8 thoughts on “Can We All Teach Like a Champion? #TLaC

  1. A really great blog Stephen! I like how you’ve taken the Lemov approach and looked for alignment with the Developing Great Teaching report. I think it’s also particularly important that your plan has a strong focus around reducing other work-load to make time for great workplace on-the-job learning.

    The DGT report says that we should be focusing on aspirations for student learning. There is a danger with TLaC that you can get so caught up with perfecting the approaches that you move too far away from using them to problem-solve pupil learning issues. The authors (Cordingley et al) found that the key driver of effective professional development appears to be starting with what we want for our pupils and then changing practice accordingly, rather than learning new techniques and then trying to retro-fit these to student needs.

    I can see you’ve alluded to this in your blog, so I’m really just re-emphasising its importance.

    This is linked with the idea that a central element of great professional development is formative assessment – i.e. knowing what it is you want your pupils to learn/achieve and developing your ability to diagnose/perceive how successfully pupils are learning it.

    So a great use of TLaC is to carefully weave the approaches and techniques together with diagnosing/identifying pupils’ learning needs, clarifying your aspirations for their learning, and then applying them to lessons with a strong focus on subject knowledge and subject-specific adaptation.

    Just my tuppence-worth. Keep up the amazing work!

    Posted by David Weston (@informed_edu) | September 27, 2015, 9:51 am
    • Thanks David. Some good reminders for me in this. I think the DGT will come into its own in the post-Christmas phase when it will be teachers looking at their own routines but the need to keep an eye on outcomes is well reinforced by your comments. I’m committed to not losing sight of it. The workload point again is key. It’s crucial enough when just working with volunteers but critical when scaling it up. Thanks. Hope you’re well and enjoying life.

      Posted by ExecutiveHT | September 27, 2015, 1:23 pm
  2. Reblogged this on The Echo Chamber.

    Posted by heatherfblog | October 1, 2015, 9:38 pm
  3. Thanks for this, Stephen. I read TLaC2.0 over the summer when I was preparing to work with teacher trainees who were going directly into posts in independent schools in the autumn. I was hugely impressed with it, especially its potential to support and to challenge the thinking of beginning teachers. I notices that the Teach First summer school had Doug Lemov speaking. The HMCTT summer programme just had ME talking BUT dOUG lEMOV! (among

    Posted by jillberry102 | October 14, 2015, 5:37 pm
    • Aaarrghhh!!! Am sure I didn’t press ‘post comment’ then! (Though I am typing this on a train….) Can you delete that for me and I’ll try again?

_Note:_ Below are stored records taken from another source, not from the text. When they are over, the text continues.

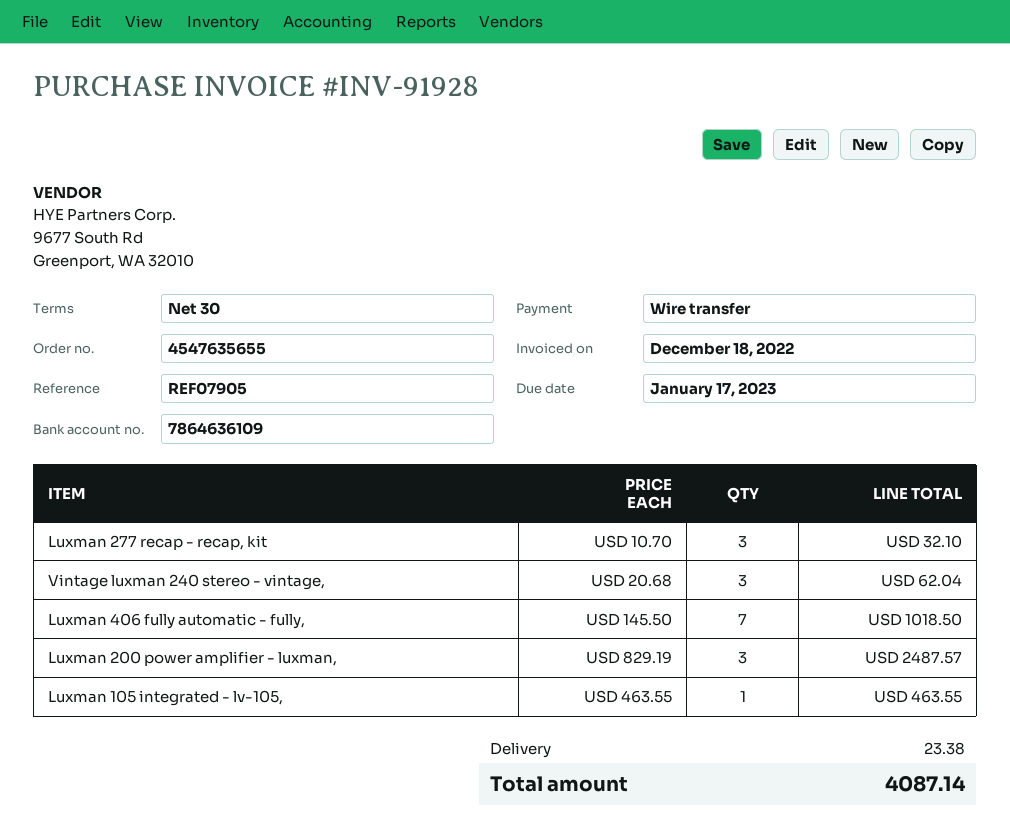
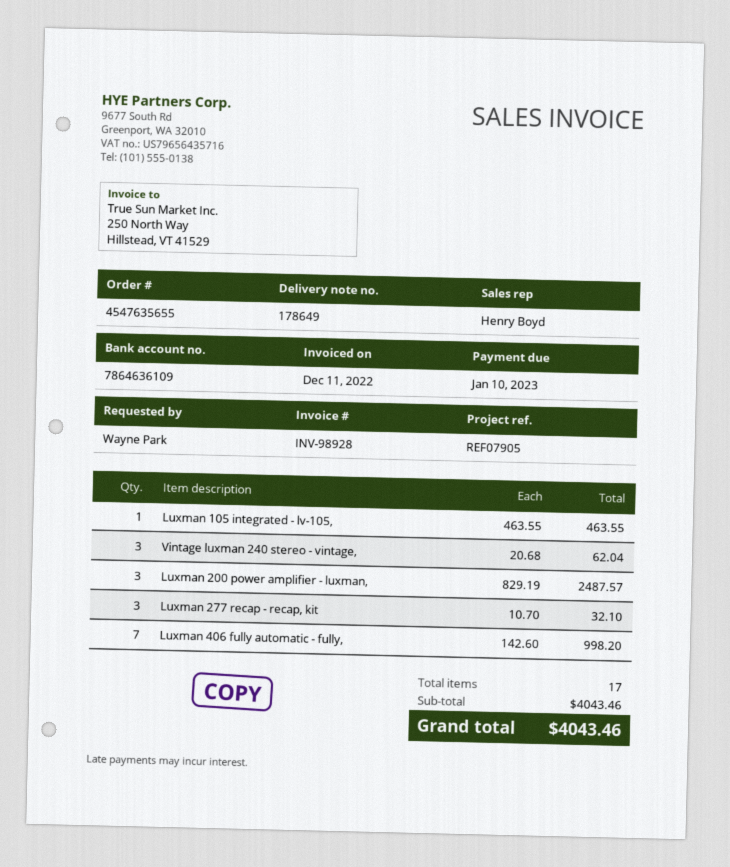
invoice number: INV-91928 -> INV-98928
invoice date: 2022-12-18 -> 2022-12-11
due date: 2023-01-17 -> 2023-01-10
Luxman 406 fully automatic - fully,: 7 x 145.50 = 1018.50 -> 7 x 142.60 = 998.20
shipping: 23.38 -> none
total: 4087.14 -> 4043.46

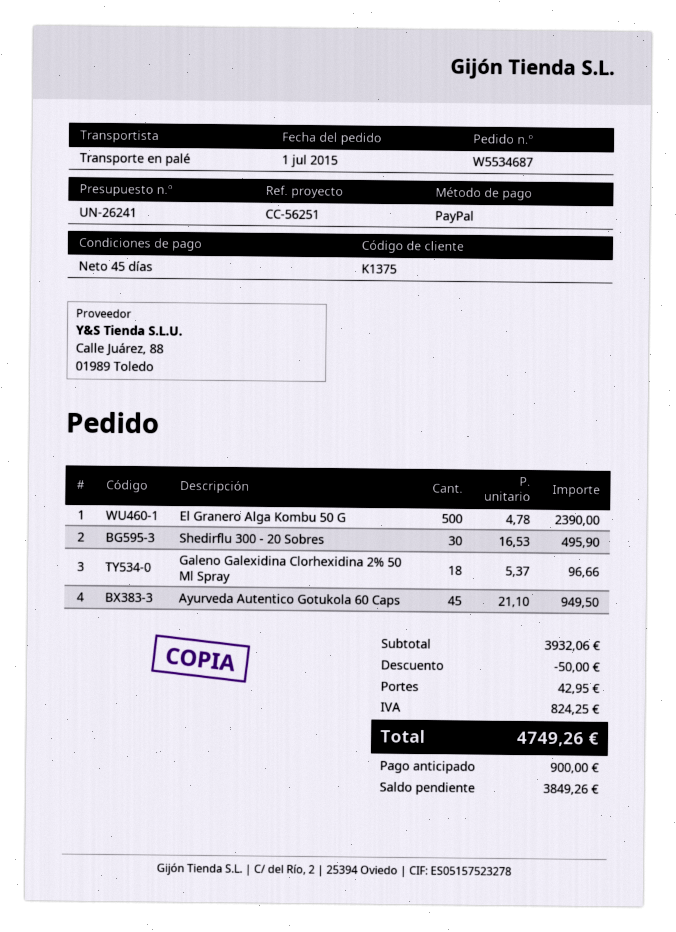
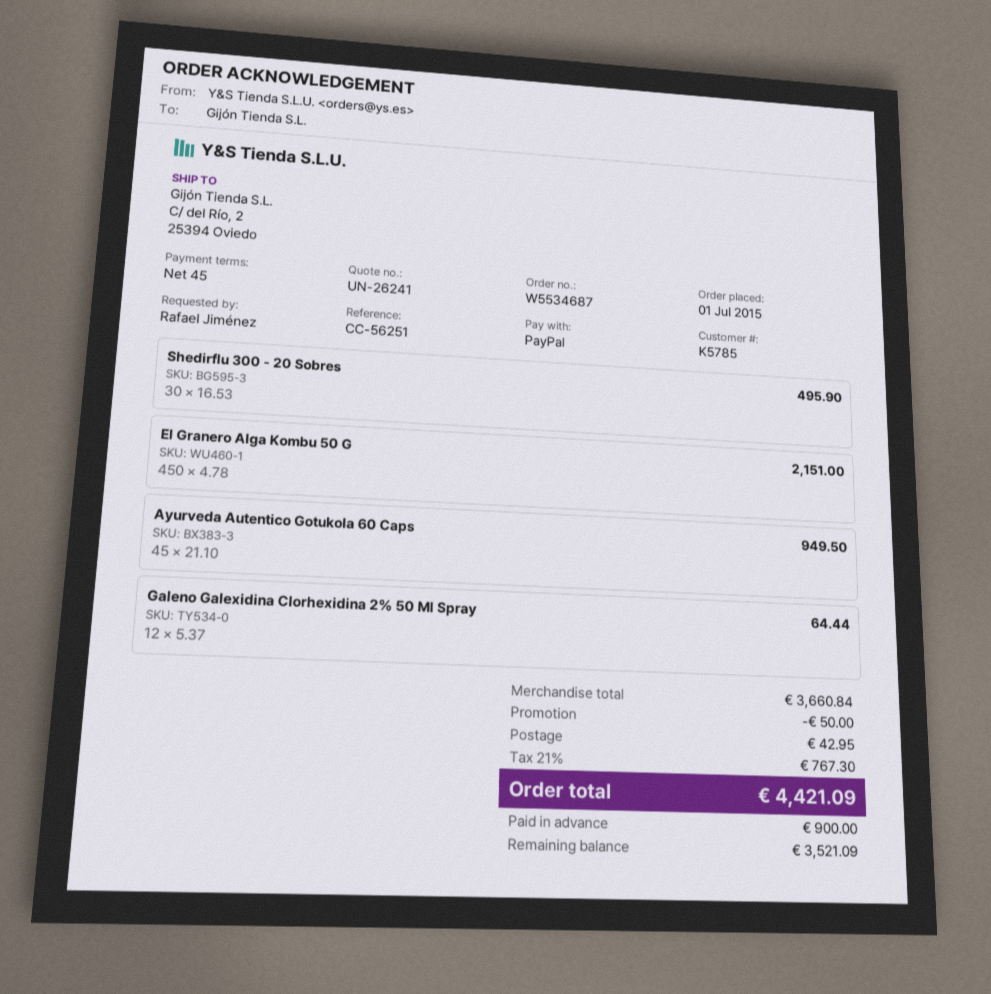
customer number: K1375 -> K5785
El Granero Alga Kombu 50 G: 500 x 4.78 = 2390.00 -> 450 x 4.78 = 2151.00
Galeno Galexidina Clorhexidina 2% 50 Ml Spray: 18 x 5.37 = 96.66 -> 12 x 5.37 = 64.44
subtotal: 3932.06 -> 3660.84
tax: 824.25 -> 767.30
total: 4749.26 -> 4421.09
balance: 3849.26 -> 3521.09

      Thanks for this, Stephen. I read TLaC2.0 over the summer when I was preparing to work with teacher trainees who were going directly into posts in independent schools in the autumn. I was hugely impressed with it, especially its potential to support and to challenge the thinking of beginning teachers. I noticed that the Teach First summer school had Doug Lemov speaking. The HMCTT summer programme just had ME talking about Doug Lemov! (among other things).

      Good luck with your professional development programme, and I look forward to reading more about it.

      Posted by jillberry102 | October 14, 2015, 5:40 pm
    • Our staff just have me lol. Really enjoyed the first session and looking forward to working with the staff over the year.